Mornings and evenings were getting cool and wintry and we were glad of all the food we could get. At one inn at Castelsanangelo all they could offer us in the morning before setting off was a glass of vermouth ! Not the best start to walking in the Monti Siblllini. However that evening at a farm near Castelluccio we had a real treat – mashed potatoes and garlic – it was superb. The farmer couldn’t understand us eating potatoes which to him were for feeding to the pigs. Next morning he gave each of us a three inch square of pigskin with fat on it to waterproof our footwear. After a token dubbing of boots, we ate the rest of the fat. Getting clean after such an operation was always difficult as there was hardly ever any hot water or soap, but I don’t remember feeling particularly unkempt, probably because no one else did a lot of washing either.
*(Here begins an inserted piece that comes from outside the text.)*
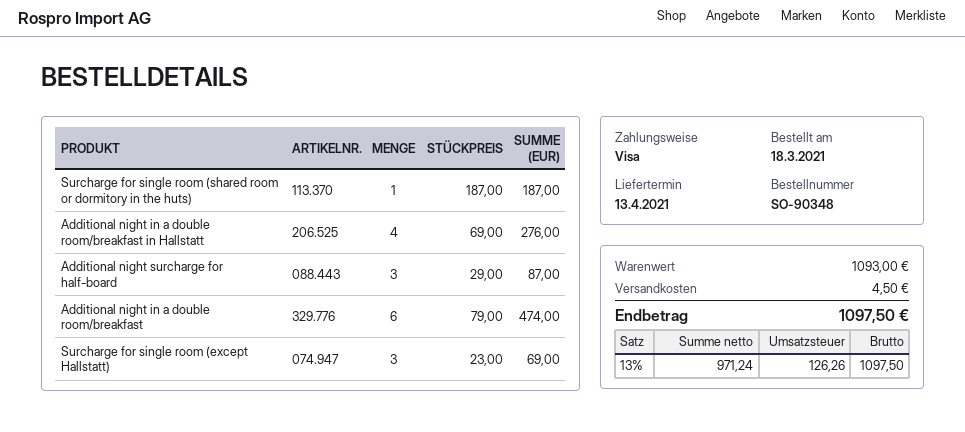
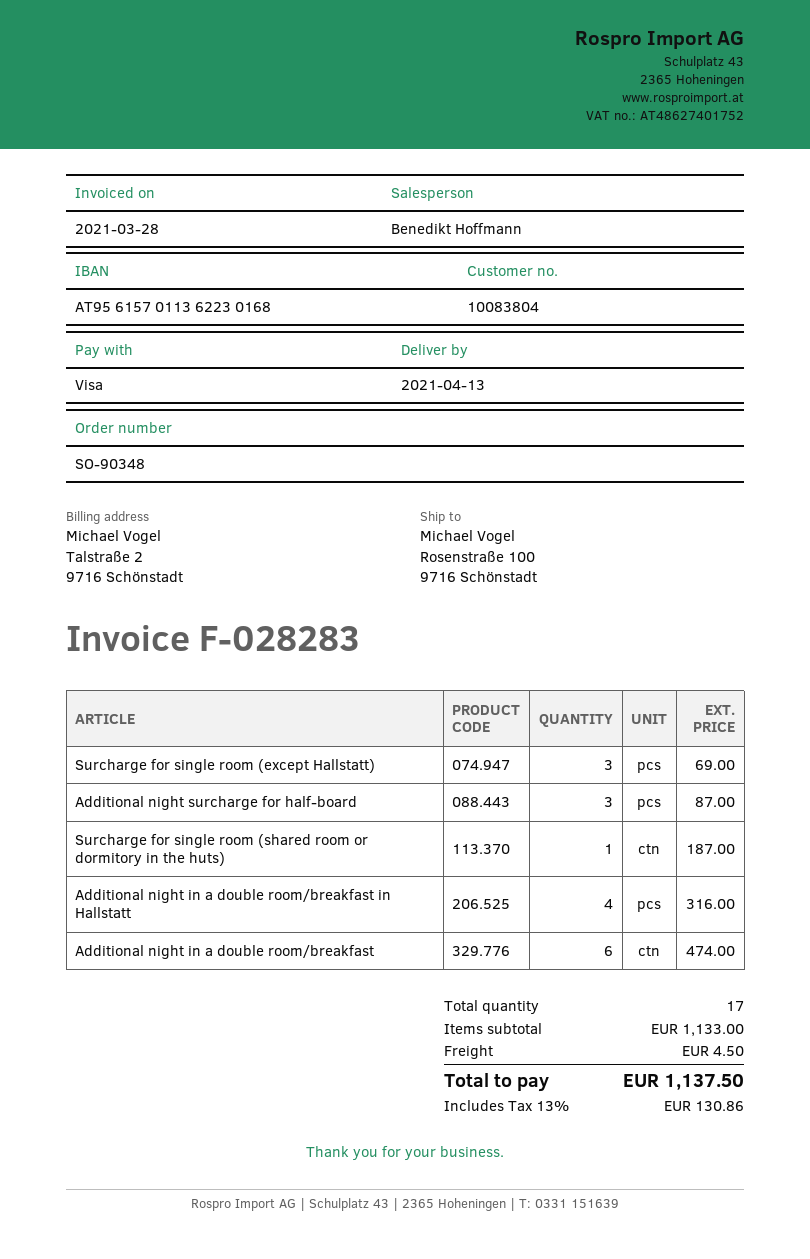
Additional night in a double room/breakfast in Hallstatt: 4 for 276.00 -> 4 for 316.00
subtotal: 1093.00 -> 1133.00
tax: 13% = 126.26 -> 13% = 130.86
total: 1097.50 -> 1137.50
Although now near the end of October there were days good enough for a wash in a river, which we tried to do at least once a week, and shaved every three days or so.

On our way to Arquata, another charming little hill town, we were surprised to meet about a dozen Chinamen “palaleling” Italian with a Chinese sound to it. They were the crew of a ship interned at Naples and were now making their way to the Adriatic coast. Having steered clear of Germans for some time we were brought up with a jolt at Amatrice one evening. We had had a good day’s walk and final climb to this little hill town to the outskirts when we saw German troops in a lorry and attendant motorbike & sidecar patrols in the street. We hurriedly made for a barn on the edge of the town to hide in. Not before we were spotted, though fortunately by Italians who came to tell us the “Tedeschi” had been based on Amatrice for several days and had been foraging around in the surrounding countryside but were now leaving – it was the tail end of the column we had seen. We were provided with food and vino and just stayed put in our comfortable barn until morning. Next day we walked beside the Lago dl Compotosto hearing small arms fire in the hills – whether German or “Partigiane” we never found out – and had our first [misspelling in original doc] good view of the Gran Sasso d’Italia.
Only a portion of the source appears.